Last year, Kanye West canceled a portion of his Saint Pablo Tour after suffering a widely publicized mental health crisis.
Earlier this month, his company filed a $10 million lawsuit against various entities of Lloyd’s of London, claiming the insurer was stalling on paying out claims related to the canceled dates. West’s breakdown was a genuine, unforeseen, and debilitating medical condition that prevented him from touring, the rapper’s lawyers argued, and therefore Lloyd’s owed him.
Lloyd’s has now struck back, citing exclusion clauses in West’s policy related to pre-existing psychological conditions, alcohol and illegal drug use, and nonprescription use of prescription drugs. “Underwriters’ investigation indicates substantial irregularities in Mr. West’s medical history,” Lloyd’s representatives wrote.
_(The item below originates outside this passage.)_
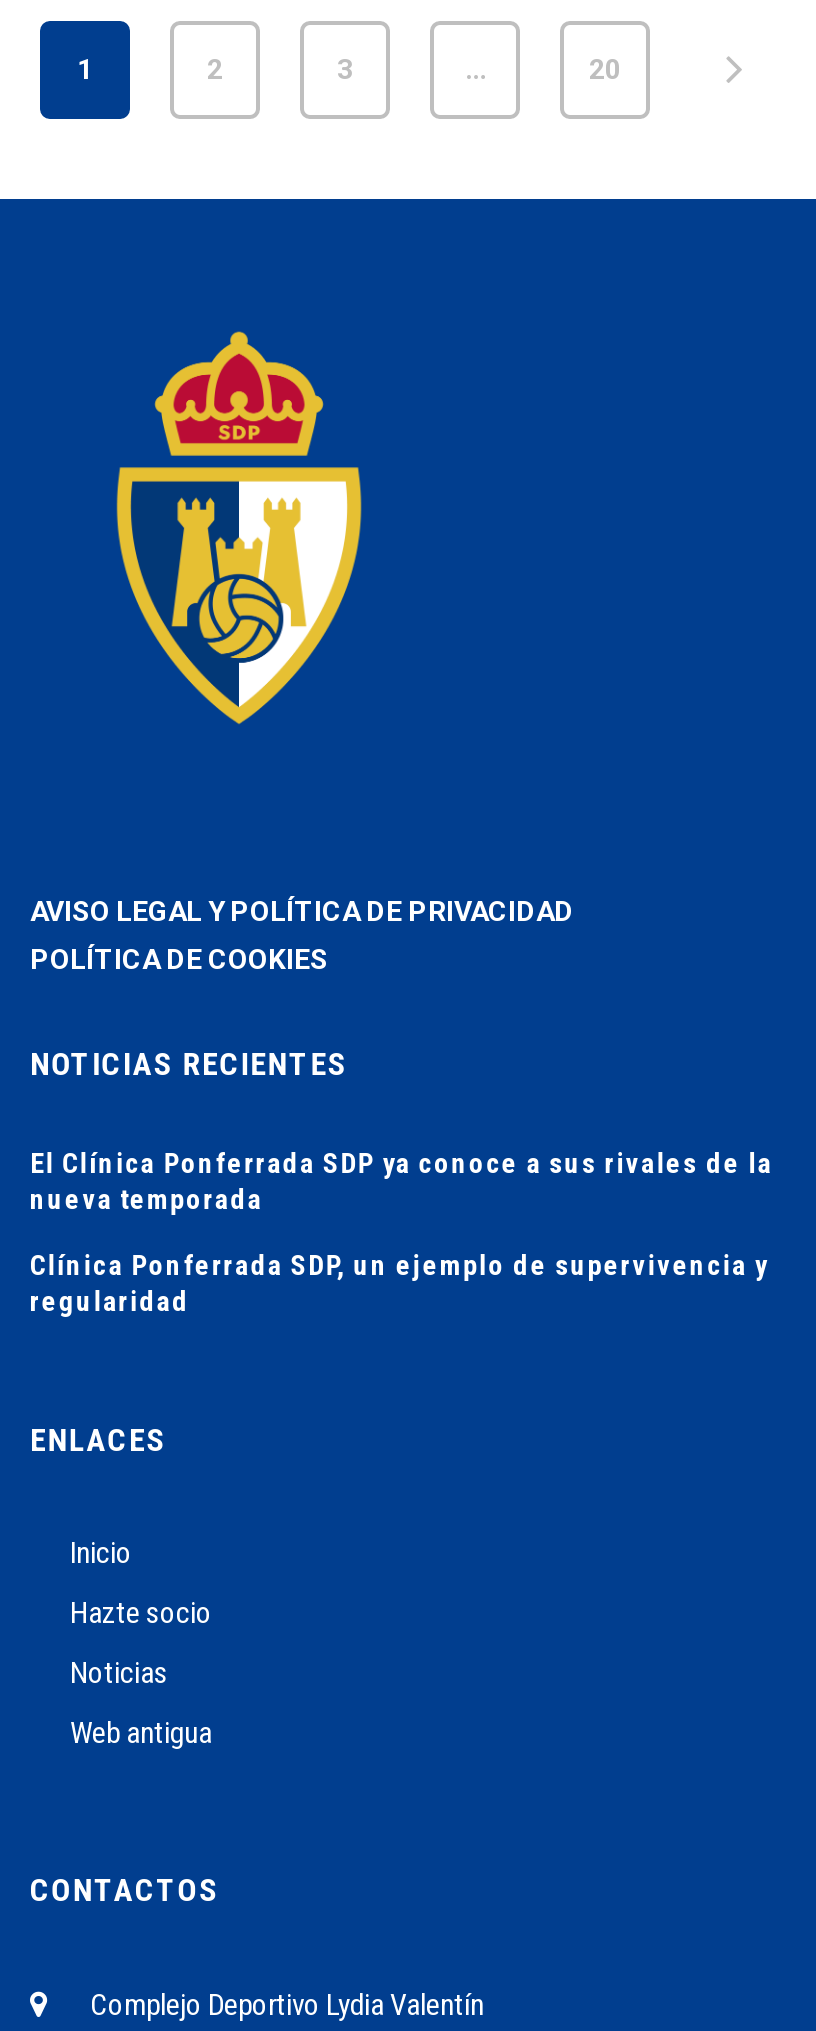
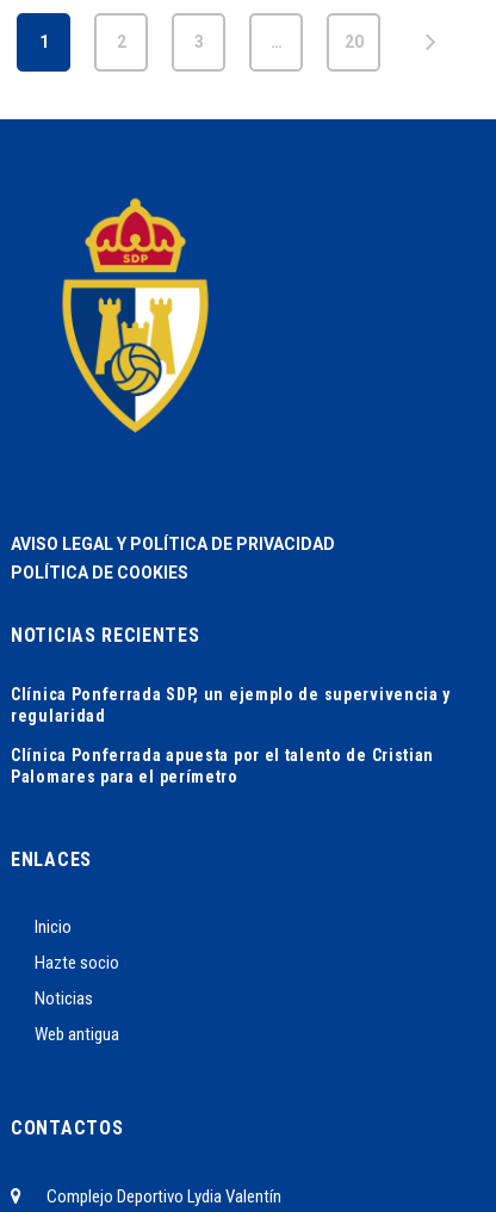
[30,1147,773,1215] El Clínica Ponferrada SDP ya conoce a sus rivales de la | nueva temporada -> none
moved [30,1249,768,1317] -> [11,685,451,725]: Clínica Ponferrada SDP, un ejemplo de supervivencia y | regularidad
none -> [11,746,434,786] Clínica Ponferrada apuesta por el talento de Cristian | Palomares para el perímetro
The insurer said it’s not disclosing details “in order to protect the privacy of Mr. West,” but the exclusions cited certainly offer a hint.
West’s initial lawsuit also suggested that drug use allegations played a role in Lloyd’s decisions.
“Nor have they provided anything approaching a coherent explanation about why they have not paid, or any indication if they will ever pay or even make a coverage decision, implying that Kanye’s use of marijuana may provide them with a basis to deny the claim and retain the hundreds of thousands of dollars in insurance premiums,” West’s lawyer wrote.
Lloyd’s lawyers in the Kanye West case are the same ones who represented the insurer against the Foo Fighters in the band’s 2015 insurance lawsuit, which stemmed from concerts canceled because of Dave Grohl’s broken leg and the Bataclan terror attacks.